Published daily by the Lowy Institute

Saying the unsayable in Australia’s relations with China

The resignation of Sam Dastyari is as significant for Australia its own way as Brexit for the UK or the election of Donald Trump for the US.

Sam Dastyari in the senate chamber (Photo: Stefan Postles/Getty)
Sam Dastyari in the senate chamber (Photo: Stefan Postles/Getty)
Published 15 Dec 2017 

The issue of influence by the government of the People’s Republic of China in Australian public and political life reached a turning point with the resignation of senator Sam Dastyari. It concluded a year of forceful reporting and vitriolic debate about China in Australia, fuelling a steady flow of controversies and revelations about how deeply China’s interests reach into Australian institutions.

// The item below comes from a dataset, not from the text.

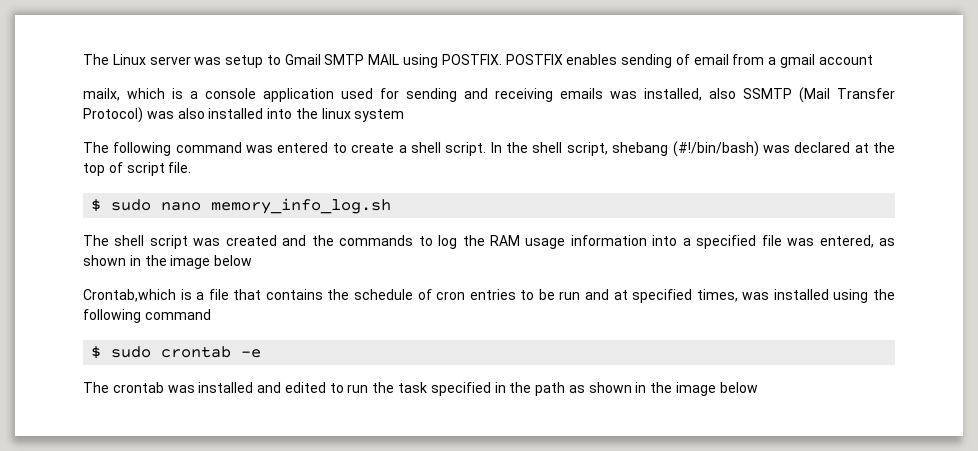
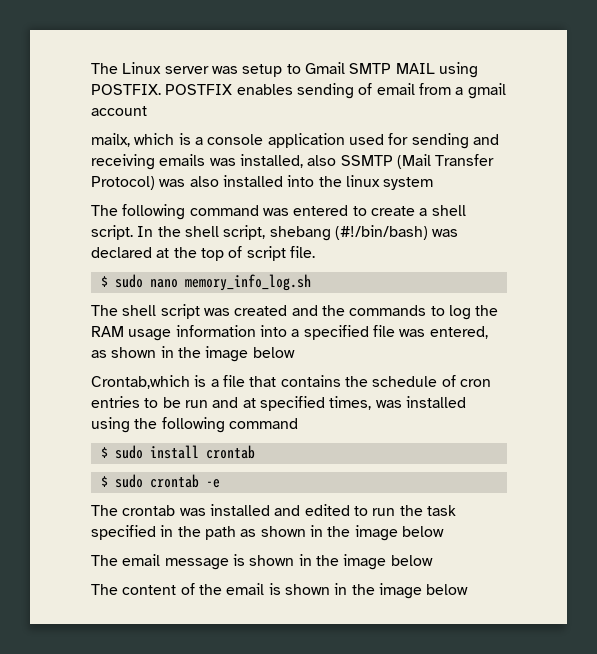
(211, 314) none -> [100,445,255,459] // $ sudo install crontab
(758, 387) none -> [91,554,433,570] [91,583,469,599] // The email message is shown in the image below // The content of the email is shown in the image below

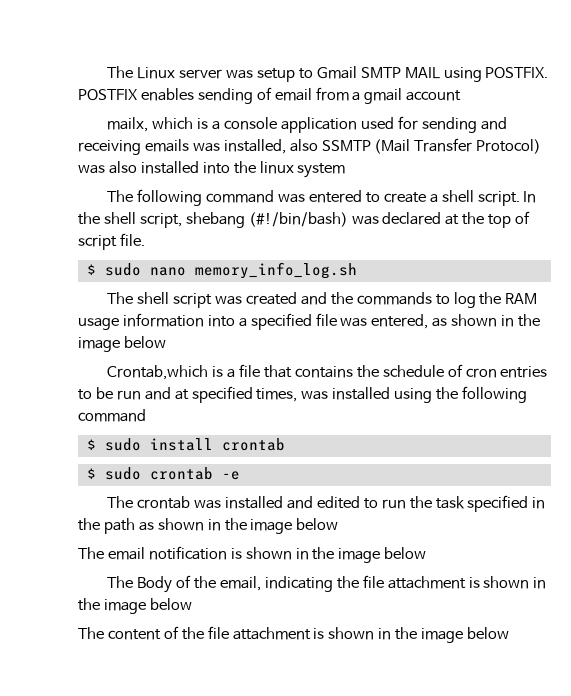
[164,558,229,570] message -> [148,546,427,563] [107,575,466,593] notification is shown in the image below // The Body of the email, indicating the file attachment
[226,583,265,595] email -> [207,626,311,640] file attachment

In the case of Dastyari, much of the media coverage has focussed on partisan party politics and wins and losses for the government and the opposition. However, his resignation is symbolic of a fundamental change in the nature of Australia’s relationship with China, one that is as significant in its own way as Brexit for the UK or the election of Donald Trump for the US.

For more than 30 years, policy and public life in Australia has been dominated by the notion of engagement with Asia. Expressed in a multitude of policy statements and national development aspirations, and always in a curiously urgent tone, ‘Asia’ has been invoked as Australia’s future. In the 1980s, Asia meant Japan, then the ‘little dragons’ of northeast Asia, and in the last 20 years, the biggest dragon of them all, China.

This policy and political project is coincident with ‘reform’, Australia’s equivalent of the neoliberal turn in economic policy in the 1980s. Measured in such terms, the policy of Asian engagement has achieved its greatest results in China: 35% of Australia’s national exports go to China and 30% of international students in Australia are from China. Universities embraced their commercial future in Asia more enthusiastically than any other public institution.

China, however, is also a party-state that institutionalises Leninist authoritarianism, a Communist vision for modernisation, and a hard nationalism. It should have, on the face of it, long presented a challenge to the liberal democratic values that Australia espouses.

Yet until recently it has not. Australian political, business and education leaders have produced endless platitudes about the future for Australia in partnership with China; speeches and statements promising to bridge cultures and promote diversity, create partnerships of global competitive advantage, access the opportunities of the burgeoning Chinese middle class, and so on.

This prosaic corporate and policy language, familiar to anyone who has been in a China business delegation or university internationalisation committee, offers no meaningful and critical engagement with the immeasurable gifts of Chinese civilisation and also the nature of the PRC party-state.

It has been possible for key sections of Australian public, political and corporate institutions to embrace China but simultaneously ignore the complex realities of the party-state because the policy rhetoric is not about China as a real place. Instead, it has always been about how Australia should understand itself and its national future.

China in this institutional world is a metaphor to reconcile two contending themes in the development of Australia’s national life: the neoliberal turn and progressive politics. In the metaphor of China, Australian public, corporate and political institutions have imagined Australia as a globally competitive society selling to the great Chinese market, and also as a cosmopolitan society casting off the legacy racism and imperialism, both British and American, to be comfortable in the Chinese world.

This way of talking about China while really talking about Australia has launched a thousand educational and cultural partnerships, corporate ventures and policy initiatives, burnishing progressive credentials and envisioning market opportunities, without ever needing to ask questions about the nature of the PRC party-state.

Dastyari’s resignation marks the breakdown of this complacent and inward-looking approach to China. It shows the PRC party-state as a real and unavoidable part of everything China is, rather than simply a metaphor for Australian economic policy or aspirational cosmopolitanism.

The party-state itself has clearly understood the implications of this event for its interests. The vitriolic comments by the Chinese media and government, characterising the controversy over influence as anti-Chinese, are an attempt to contain discussion of China within its place as a metaphor for Australia’s preoccupations. A number of Australian commentators have attempted the same move.

But the unsayable is now sayable - that this is not about us. China is a great civilisation and rich and diverse culture, a part of the Australian community, a modernising superpower taking its rightful place in the world, and also a Leninist party-state that seeks to influence Australian political and public life in its interests.

For academics, policy-makers, professionals and journalists who have long sought to engage with the full complexity of China as it really is in Australian institutional settings, questions about the nature and actions of the PRC party-state are now legitimate and reasonable, not an expression of a retrograde hostility to China out of step with modern Australia. From those questions, many others follow, and the foundation of a full and meaningful engagement with China and the Chinese world may finally be created.